1. University of Lorraine, Nancy, France
2. University of Strasbourg, Strasbourg, France
3. University of West Georgia, Carrollton, GA, USA

Historically, NDEs have been the subject of several psychological or psychoanalytic interpretations. However, they are now in competition with neuroscientific and medical approaches. Since Heim’s first observations, NDEs were discussed in the general framework of clinical practice and trauma by philosophers such as Victor Egger and by psychoanalysts such as Oskar Pfister and Sandor Ferenczi. Surprisingly, until the work of Russell Noyes and his collaborators in the 1970s, the findings focused on elements that were no longer phenomenologically in line with Moody’s work. OBE, panoramic memory, elation, and transcendental elements were in fact narrated by a portion of the experiments; yet, a majority claimed to have first felt a form of hyper-alertness and automatism and to have been capable of acrobatic and intellectual performances thereby facilitating their own life-saving rescue efforts. Heim’s own testimony describes such efforts. In an attempt to build a psychodynamic model to reconcile these different aspects without falling into a form of reductionism, we begin with a diachronic exploration of the literature regarding the rescue actions during NDE. This process indicates both the traditional description of passing into a disembodied consciousness while, simultaneously, encountering a new concept we call hyper-embodied consciousness.
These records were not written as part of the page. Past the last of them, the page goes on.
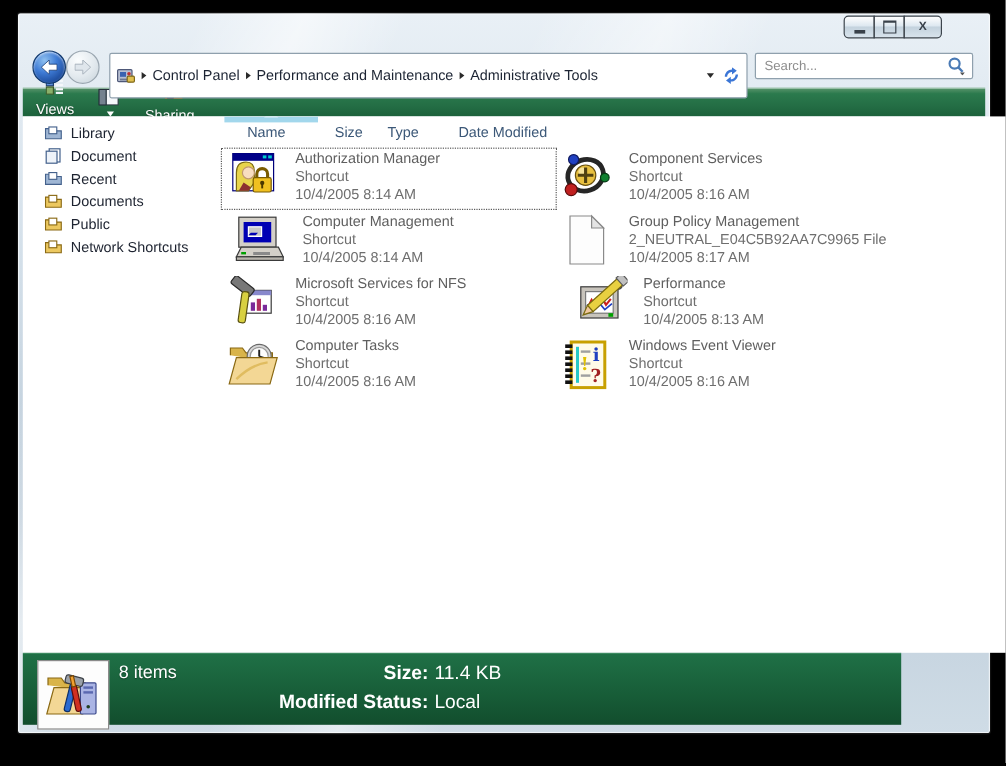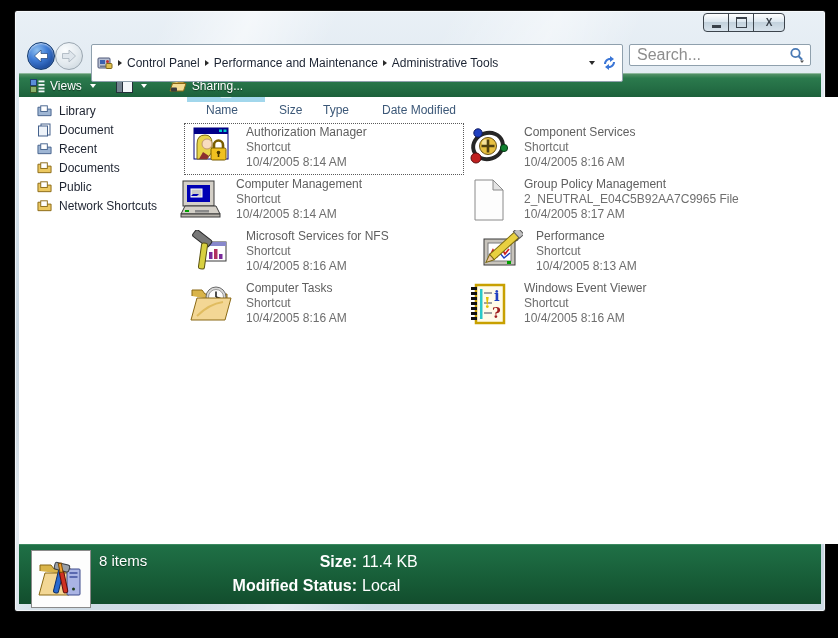--- a/index.html
+++ b/index.html
@@ -49,7 +49,7 @@
     border:1px solid #8fa0ad;border-radius:2px;display:flex;align-items:center;padding:0 5px;box-sizing:border-box;
   }
   .searchbox input{
-    border:none;outline:none;flex:1;font-size:16px;color:#404040;font-family:"Liberation Sans",sans-serif;background:transparent;min-width:0;
+    border:none;outline:none;flex:1;font-size:11px;color:#404040;font-family:"Liberation Sans",sans-serif;background:transparent;min-width:0;
   }
   .searchbox input::placeholder{color:#8d8d8d;}
   

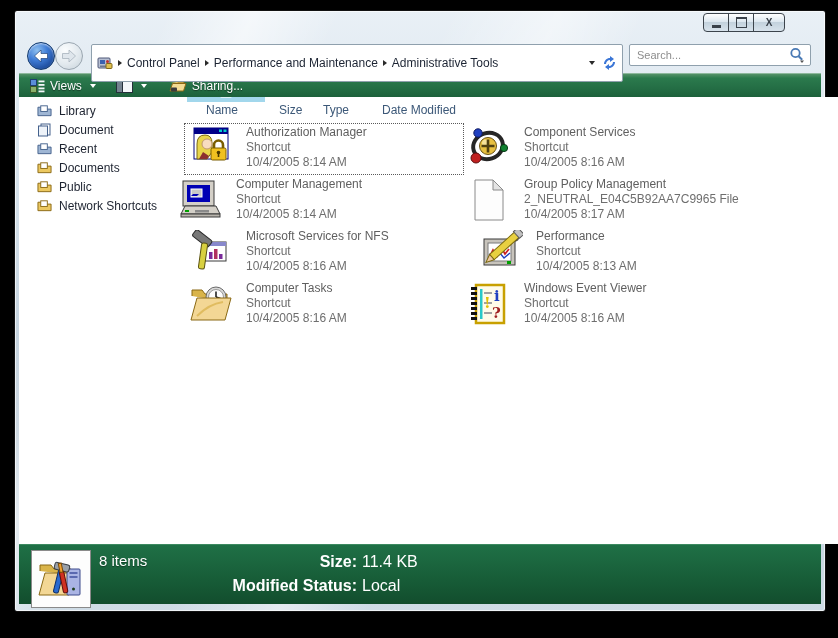--- a/index.html
+++ b/index.html
@@ -59,7 +59,7 @@
     border-top:1px solid #8db89c;display:flex;align-items:center;padding:0 4px;box-sizing:border-box;
     color:#fff;font-size:12px;text-shadow:0 1px 1px rgba(0,0,0,.45);
   }
-  .tb-btn{display:flex;align-items:center;gap:5px;padding:2px 7px;border-radius:2px;cursor:default;}
+  .tb-btn{display:flex;align-items:center;gap:5px;padding:2px 7px;border-radius:2px;cursor:default;flex-direction:column;}
   .caret-white{width:0;height:0;border-top:4px solid #fff;border-left:3.5px solid transparent;border-right:3.5px solid transparent;margin-left:3px;}
   
   .content{

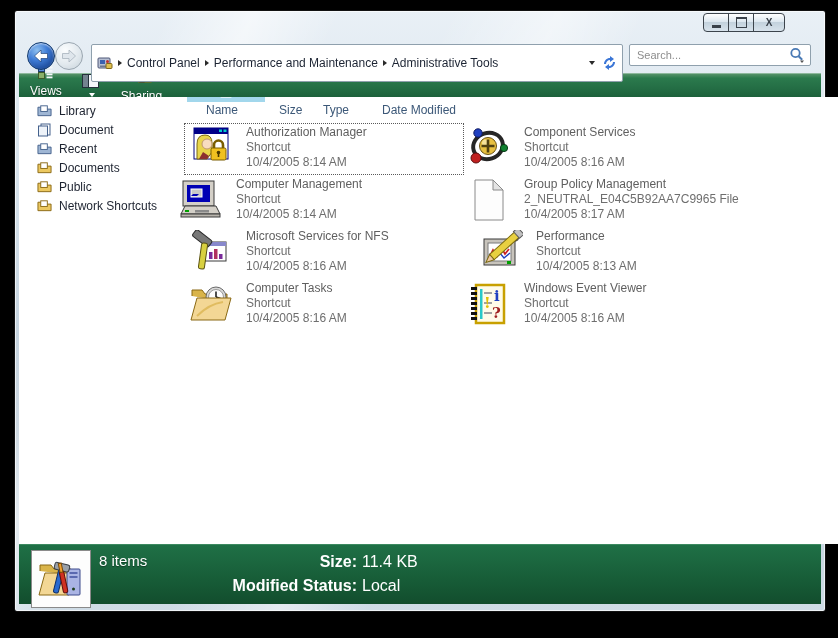--- a/index.html
+++ b/index.html
@@ -254,7 +254,7 @@
       </div>
     </div>
 
-    <div class="tile" style="left:156px;top:79px;text-decoration:underline;">
+    <div class="tile" style="left:172px;top:79px;text-decoration:underline;">
       <span class="tile-icon">
         <svg width="44" height="44" viewBox="0 0 44 44">
           <rect x="4" y="3" width="31" height="25" fill="#d4d0c8" stroke="#3a3a3a"></rect>

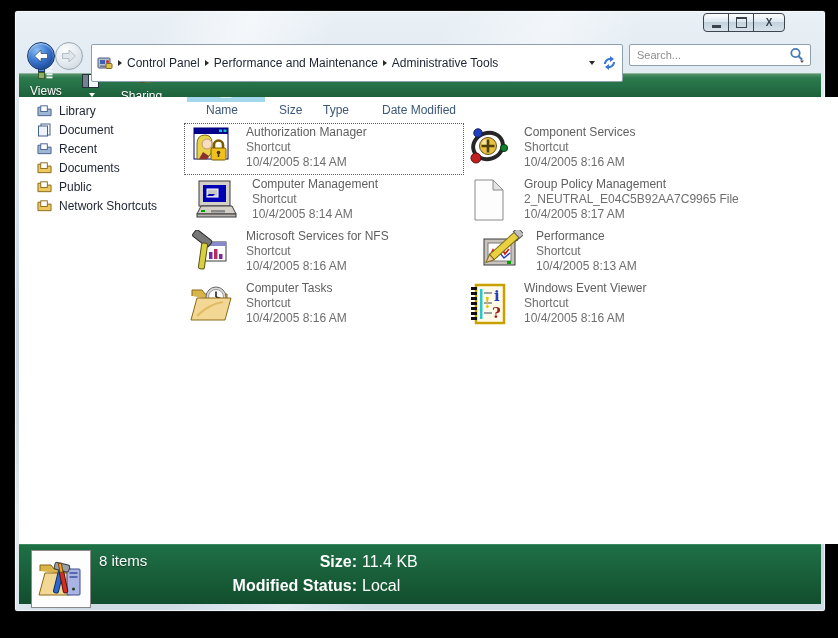--- a/index.html
+++ b/index.html
@@ -76,7 +76,7 @@
   .tile-text .t-name{color:#5f5f5f;}
   
   .statusbar{
-    position:absolute;left:4px;top:533px;width:802px;height:59px;
+    position:absolute;left:4px;top:533px;width:732px;height:59px;
     background:linear-gradient(180deg,#1f7046 0%,#175c37 60%,#124d2d 100%);
     border-top:1px solid #3c8a60;color:#fff;
   }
Noyes et al. interpreted this process as an almost universal reaction to life-threatening danger and a basic adaptive pattern of the nervous system akin to Cannon’s fightor-flight reactions. To integrate their ideas in a new psychodynamic model, the second part of this article discusses in a synchronic axis both old and new literature on NDEs, focusing on several conceptual issues: the psychological versus biological triggers of NDEs, the notion of “Fear-Death Experiences”; the description of the disjunction between a disembodied and a hyper-embodied consciousness; the complementarity of the processes of focalization (“fight”) and “distanciation” (“flight”) through the contribution of the Bergsonian theory of the body-mind relationship; and the psychodynamic functions and nature of the survival scenario experienced through the “distanciation”. We propose to reconsider the NDEs as part of a more general process: an adaptive psychosomatic response to the perception of imminent death, while discussing a case of drowning.